Before the chemists could come as far as to inject their antigens, they were aware that something was needed to help the substances be assimilated in the immune system.
“We needed a kind of carrier to ensure that the immune system is able to detect and respond to our antigens. Otherwise, we will not be able to start the cascade of events which makes up an immune response and which results in the actual production of antibodies,” explains Mads Hartvig Clausen, who approached his colleagues at DTU Health Tech, Associate Professor Jonas Henriksen and Professor Thomas Andresen.
They have been collaborating for many years, and the chemists were familiar with their colleagues’ work with liposomes (a fat globule the size of a nanoparticle) that can be used for drug delivery and vaccine formulation.
Mads Hartvig Clausen and Cecilia Romanò were thus able to have their cancer antigens ‘mounted' on a liposome, which was well described and with documented assimilation by the immune system.
The chemists could now start testing their vaccine.
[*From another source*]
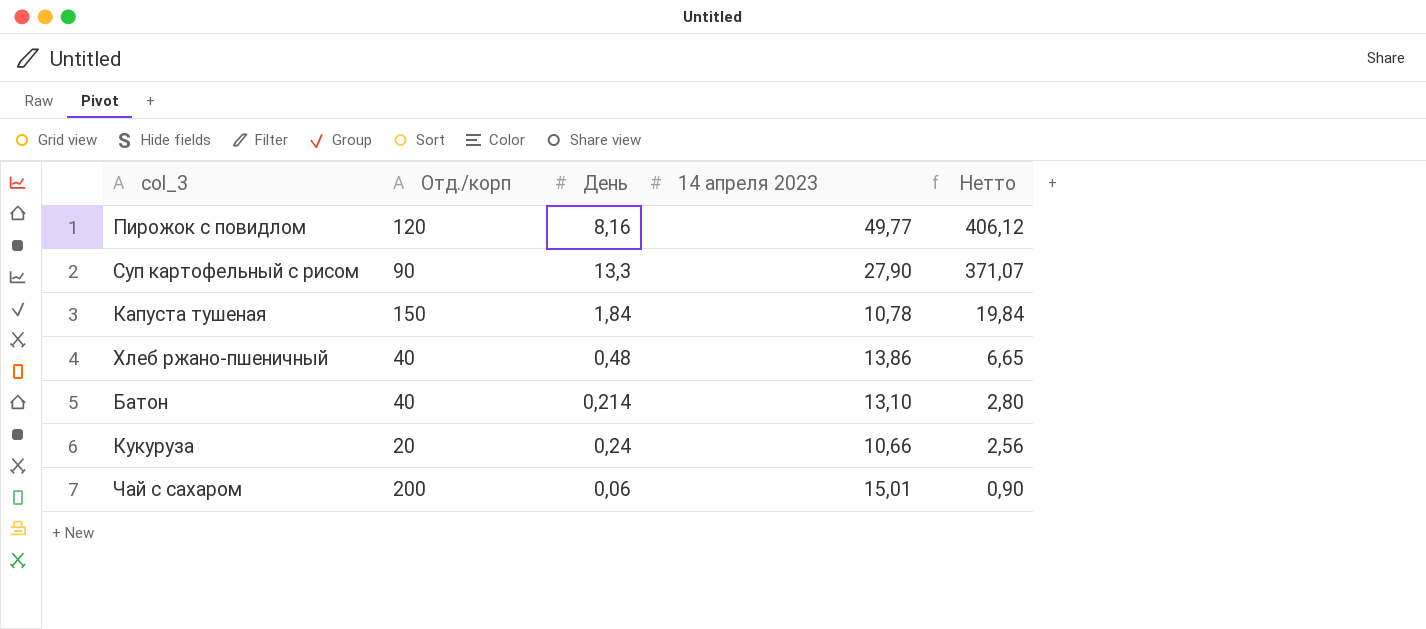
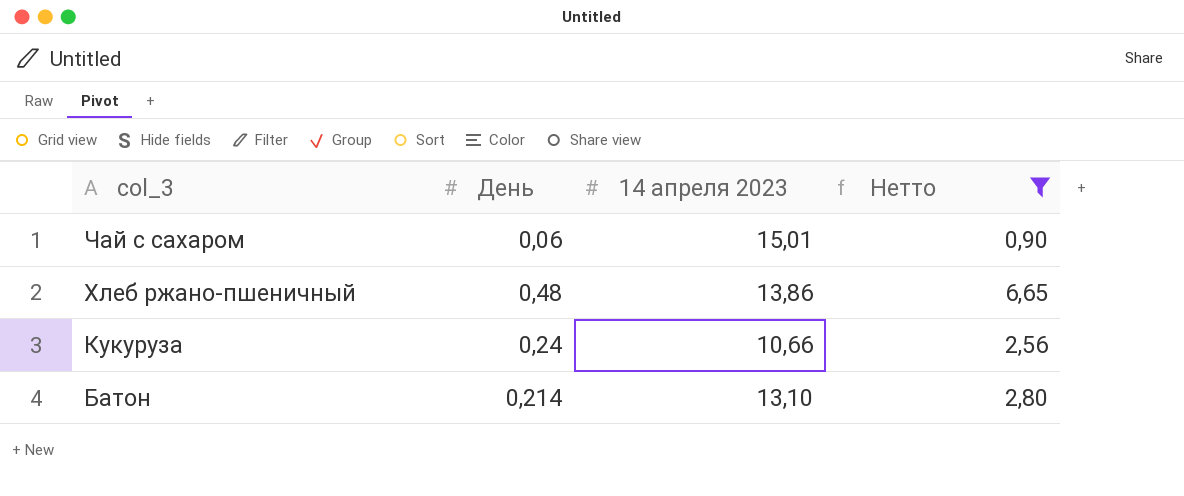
filter: none -> Нетто <= 6,65
row order: Нетто descending -> col_3 descending
column Отд./корп | position: 2 -> none

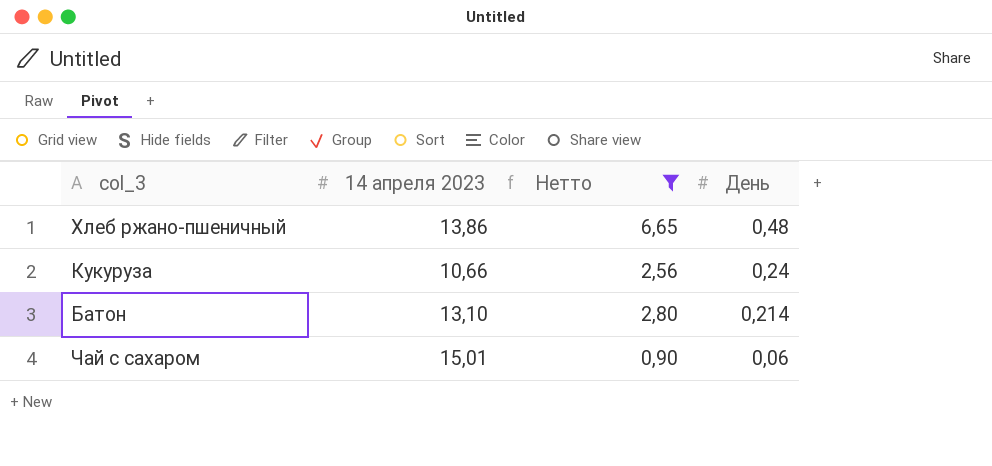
row order: col_3 descending -> День descending
column День | position: 2 -> 4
So far, they have performed one trial with mice. They were all cancer-free, because the researchers were initially interested in finding out whether their vaccine would create the desired immune response at all.
The results were really good, say Mads Hartvig Clausen and Cecilia Romanò.
“We’ve shown that our vaccine triggered the immune system of the mice into producing antibodies that can recognize cancer cells with our selected carbohydrate on the surface. The antibodies can also communicate that components from the immune system—the so-called complement system—can kill cancer cells in the laboratory,” say the two chemists.
In the next two to three years, the researchers will optimize the vaccine and further understand the immune response. The next step will be testing on mice with cancer to see if the antibodies produced by the vaccine will fight the disease. In parallel, the researchers have applied for and received funding for starting a process with a consultant that will pave the way for getting the vaccine out of the laboratory and onto a commercial market.
“If society is to benefit from our vaccine one day, we will need a company to take over our invention, so that it can be tested in humans and then—hopefully—be put into production,” says Mads Hartvig Clausen.
The researchers hope to be able to hand over their cancer vaccine candidate to a pharmaceutical company in about three years.